[Code change snippets]
==================================================
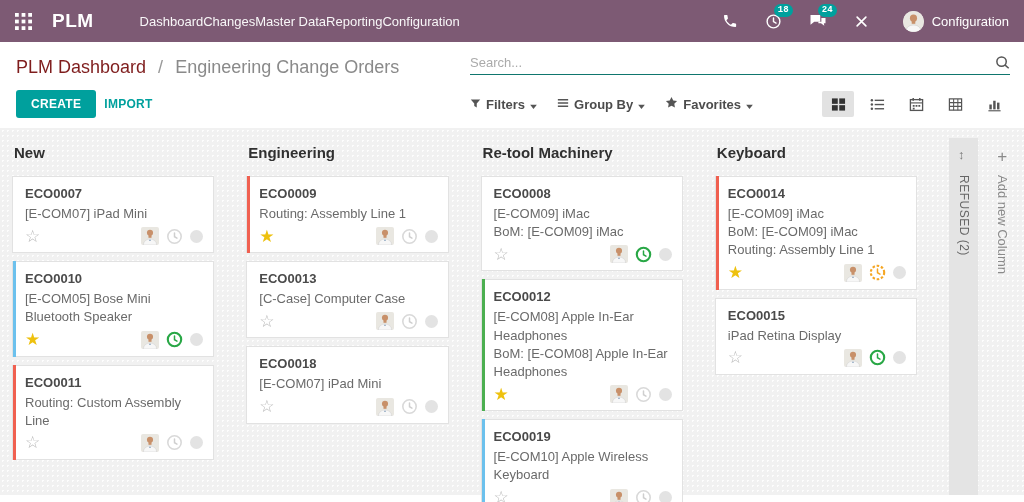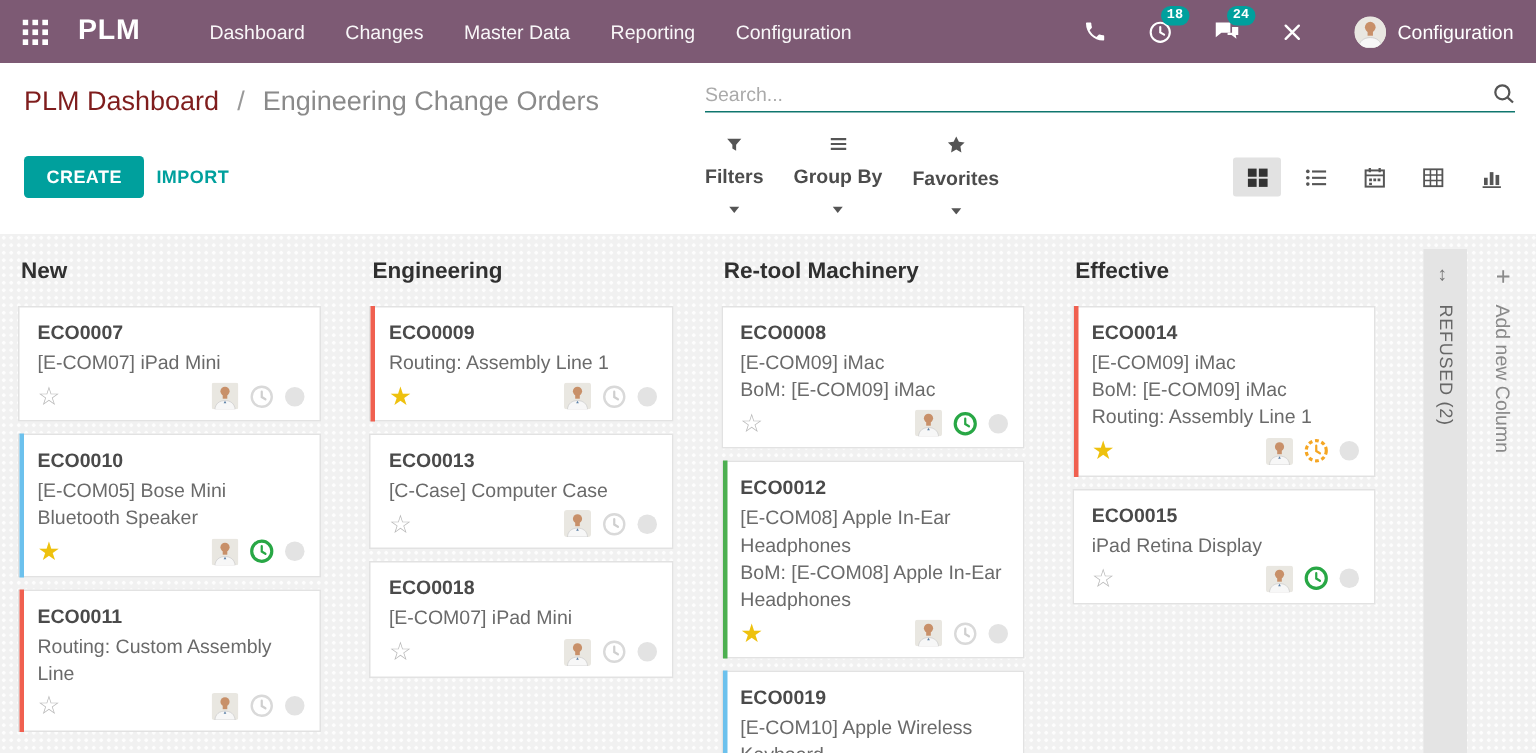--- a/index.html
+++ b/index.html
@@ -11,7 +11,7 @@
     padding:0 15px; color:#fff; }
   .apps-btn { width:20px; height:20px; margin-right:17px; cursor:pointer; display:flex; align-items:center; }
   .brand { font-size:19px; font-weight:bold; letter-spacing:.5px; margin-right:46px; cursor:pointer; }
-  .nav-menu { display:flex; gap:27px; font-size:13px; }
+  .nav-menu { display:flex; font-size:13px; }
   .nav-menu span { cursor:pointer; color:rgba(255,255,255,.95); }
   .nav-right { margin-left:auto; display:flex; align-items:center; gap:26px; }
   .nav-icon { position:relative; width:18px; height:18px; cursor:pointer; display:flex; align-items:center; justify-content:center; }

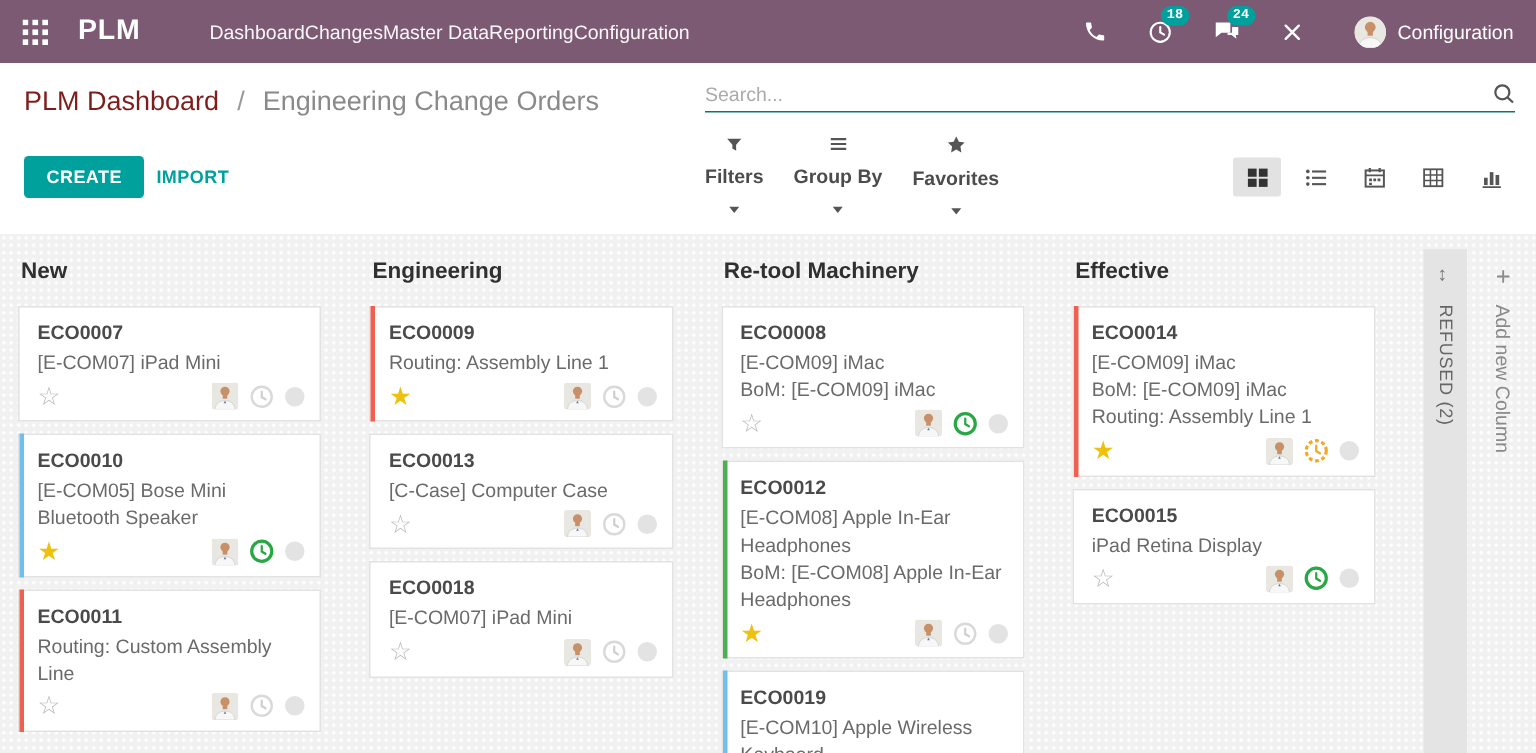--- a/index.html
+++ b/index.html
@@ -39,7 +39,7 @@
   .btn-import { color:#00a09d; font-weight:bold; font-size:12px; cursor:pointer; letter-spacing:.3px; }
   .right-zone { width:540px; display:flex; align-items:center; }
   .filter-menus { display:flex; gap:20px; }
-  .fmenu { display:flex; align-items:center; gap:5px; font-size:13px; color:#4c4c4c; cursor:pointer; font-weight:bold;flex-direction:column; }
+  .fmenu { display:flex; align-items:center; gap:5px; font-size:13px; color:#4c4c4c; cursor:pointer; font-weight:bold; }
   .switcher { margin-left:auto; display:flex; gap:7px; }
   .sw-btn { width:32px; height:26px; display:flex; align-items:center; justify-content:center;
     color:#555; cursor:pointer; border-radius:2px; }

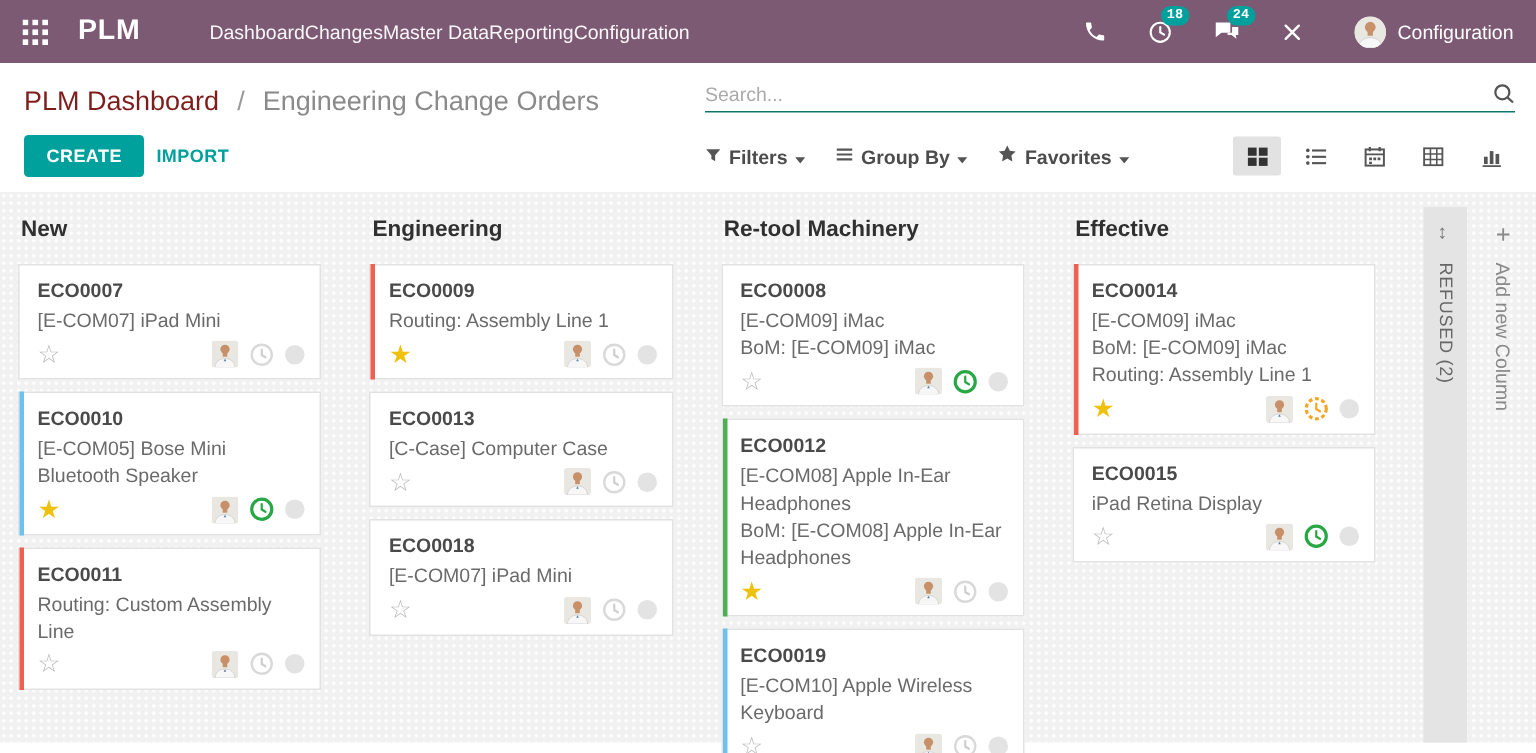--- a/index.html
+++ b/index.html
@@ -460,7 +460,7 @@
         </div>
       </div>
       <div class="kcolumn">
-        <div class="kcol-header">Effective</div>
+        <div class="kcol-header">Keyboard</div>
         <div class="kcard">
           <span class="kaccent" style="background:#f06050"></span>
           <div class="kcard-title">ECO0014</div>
==================================================
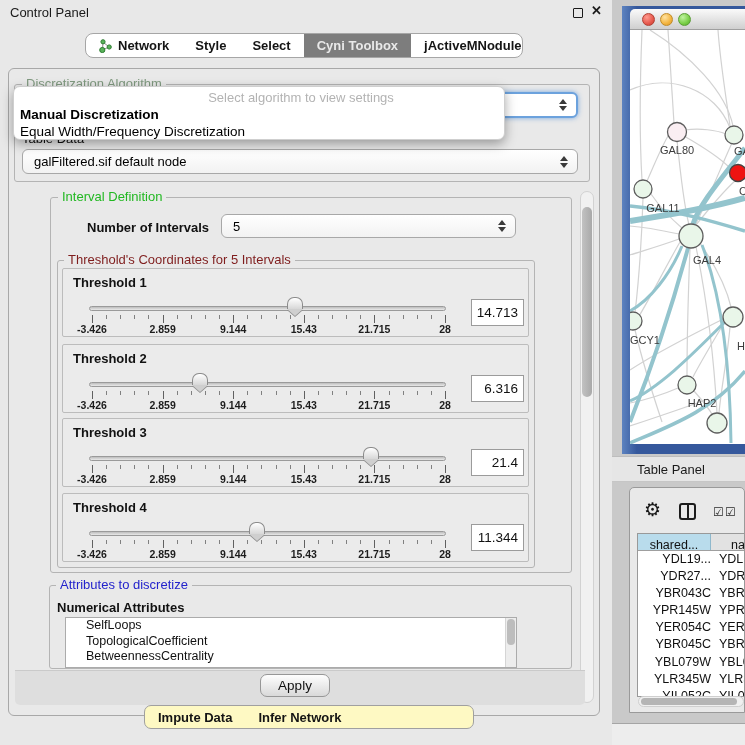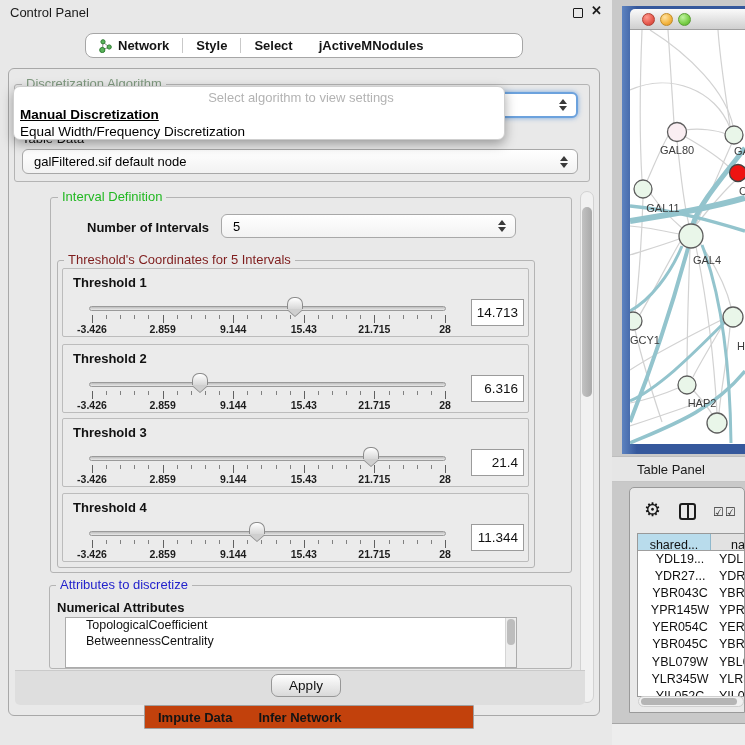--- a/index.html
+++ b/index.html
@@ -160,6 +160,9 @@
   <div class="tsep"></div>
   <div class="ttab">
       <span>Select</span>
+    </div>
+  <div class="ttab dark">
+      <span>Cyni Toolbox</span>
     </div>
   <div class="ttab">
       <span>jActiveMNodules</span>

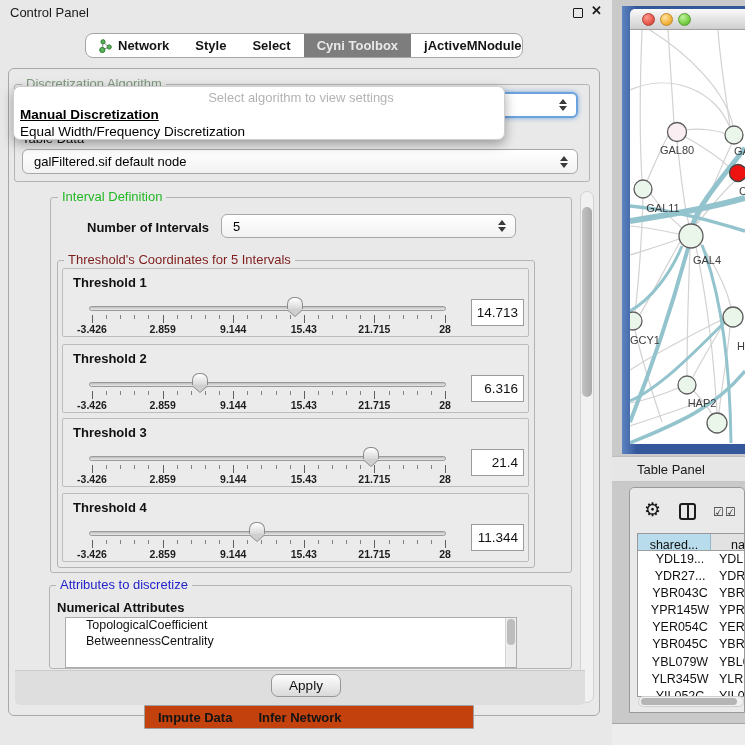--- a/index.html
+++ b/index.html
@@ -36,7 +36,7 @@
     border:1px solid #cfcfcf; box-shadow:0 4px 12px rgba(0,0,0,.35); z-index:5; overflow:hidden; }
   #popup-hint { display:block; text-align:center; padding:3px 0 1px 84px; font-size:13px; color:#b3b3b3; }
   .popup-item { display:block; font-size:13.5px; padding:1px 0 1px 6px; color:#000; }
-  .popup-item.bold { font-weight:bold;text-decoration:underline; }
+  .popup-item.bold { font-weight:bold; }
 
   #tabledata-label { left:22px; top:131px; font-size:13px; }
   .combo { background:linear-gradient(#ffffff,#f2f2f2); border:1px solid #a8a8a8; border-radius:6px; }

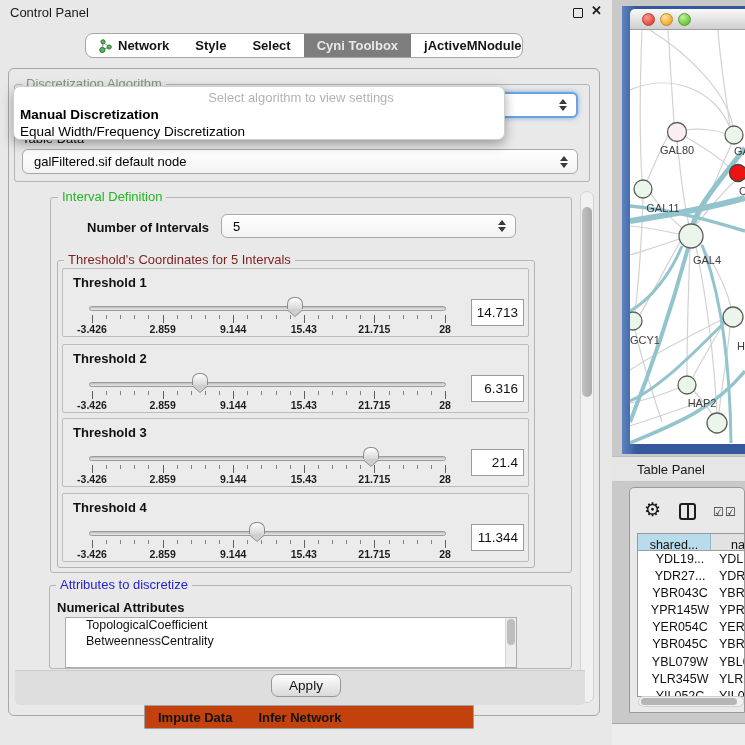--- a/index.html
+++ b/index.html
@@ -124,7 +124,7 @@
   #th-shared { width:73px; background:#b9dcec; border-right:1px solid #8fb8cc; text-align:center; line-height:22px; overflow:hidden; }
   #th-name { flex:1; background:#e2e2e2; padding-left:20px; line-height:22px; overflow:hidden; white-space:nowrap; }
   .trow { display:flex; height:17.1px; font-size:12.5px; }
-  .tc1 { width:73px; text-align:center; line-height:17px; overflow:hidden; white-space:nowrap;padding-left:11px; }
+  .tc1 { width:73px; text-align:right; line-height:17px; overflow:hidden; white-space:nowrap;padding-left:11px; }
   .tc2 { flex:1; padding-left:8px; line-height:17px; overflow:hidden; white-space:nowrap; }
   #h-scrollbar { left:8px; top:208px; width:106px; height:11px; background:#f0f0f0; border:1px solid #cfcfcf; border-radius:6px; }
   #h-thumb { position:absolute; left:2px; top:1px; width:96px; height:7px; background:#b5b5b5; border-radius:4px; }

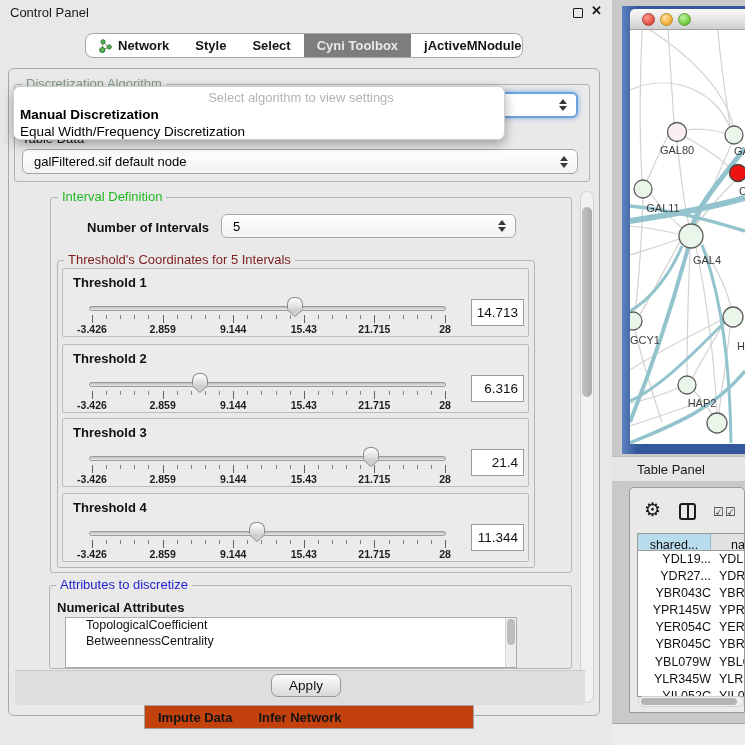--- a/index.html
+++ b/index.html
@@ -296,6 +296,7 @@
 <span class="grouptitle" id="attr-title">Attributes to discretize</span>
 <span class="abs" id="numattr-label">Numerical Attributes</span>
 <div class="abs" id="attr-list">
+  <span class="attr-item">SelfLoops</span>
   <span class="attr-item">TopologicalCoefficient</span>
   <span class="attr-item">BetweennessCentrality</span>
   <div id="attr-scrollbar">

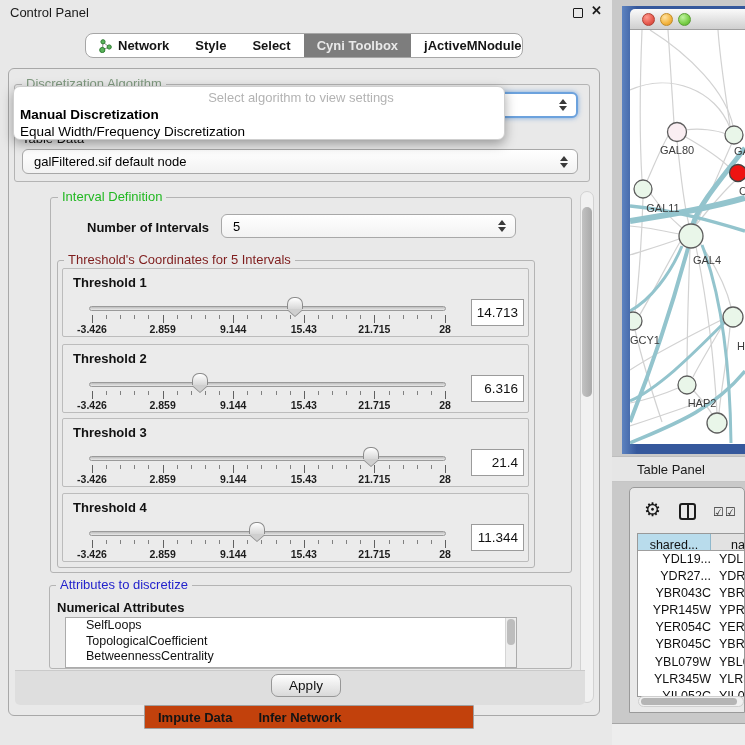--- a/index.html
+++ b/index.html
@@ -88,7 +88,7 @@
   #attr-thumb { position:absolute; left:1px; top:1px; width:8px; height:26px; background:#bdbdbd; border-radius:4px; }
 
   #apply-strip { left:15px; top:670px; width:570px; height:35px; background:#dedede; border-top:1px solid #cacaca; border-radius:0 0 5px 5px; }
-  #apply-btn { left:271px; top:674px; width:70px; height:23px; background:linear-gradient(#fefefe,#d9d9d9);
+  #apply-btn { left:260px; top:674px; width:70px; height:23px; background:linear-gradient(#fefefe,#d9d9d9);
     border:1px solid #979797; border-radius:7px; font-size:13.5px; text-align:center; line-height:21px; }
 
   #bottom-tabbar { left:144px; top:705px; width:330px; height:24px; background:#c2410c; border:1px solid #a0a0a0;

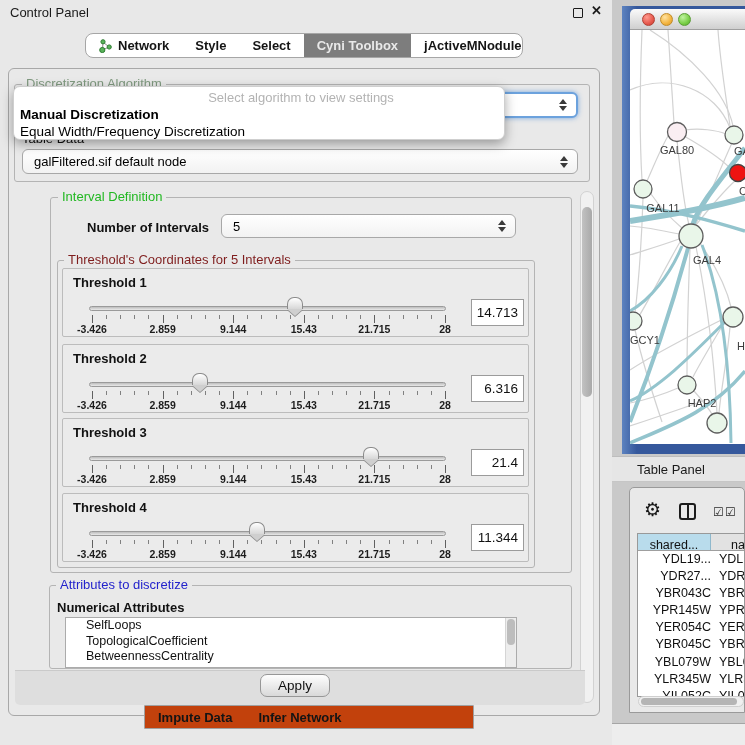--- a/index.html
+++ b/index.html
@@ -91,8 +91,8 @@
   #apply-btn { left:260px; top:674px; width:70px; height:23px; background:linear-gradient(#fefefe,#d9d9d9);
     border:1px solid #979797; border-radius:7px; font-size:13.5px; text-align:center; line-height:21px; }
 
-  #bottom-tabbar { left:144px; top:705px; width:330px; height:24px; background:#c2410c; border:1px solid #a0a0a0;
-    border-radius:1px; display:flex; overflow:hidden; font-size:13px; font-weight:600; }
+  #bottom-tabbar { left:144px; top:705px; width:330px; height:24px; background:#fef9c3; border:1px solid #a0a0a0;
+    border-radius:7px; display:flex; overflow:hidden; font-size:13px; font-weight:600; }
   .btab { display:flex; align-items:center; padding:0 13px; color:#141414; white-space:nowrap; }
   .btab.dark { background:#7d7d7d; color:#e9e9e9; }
==================================================
■ ABOUT THIS TASK ■
Among the lines of the data above, count those containing the word "letter" and report the total alone.

■ EXERCISE SOLUTION ■
2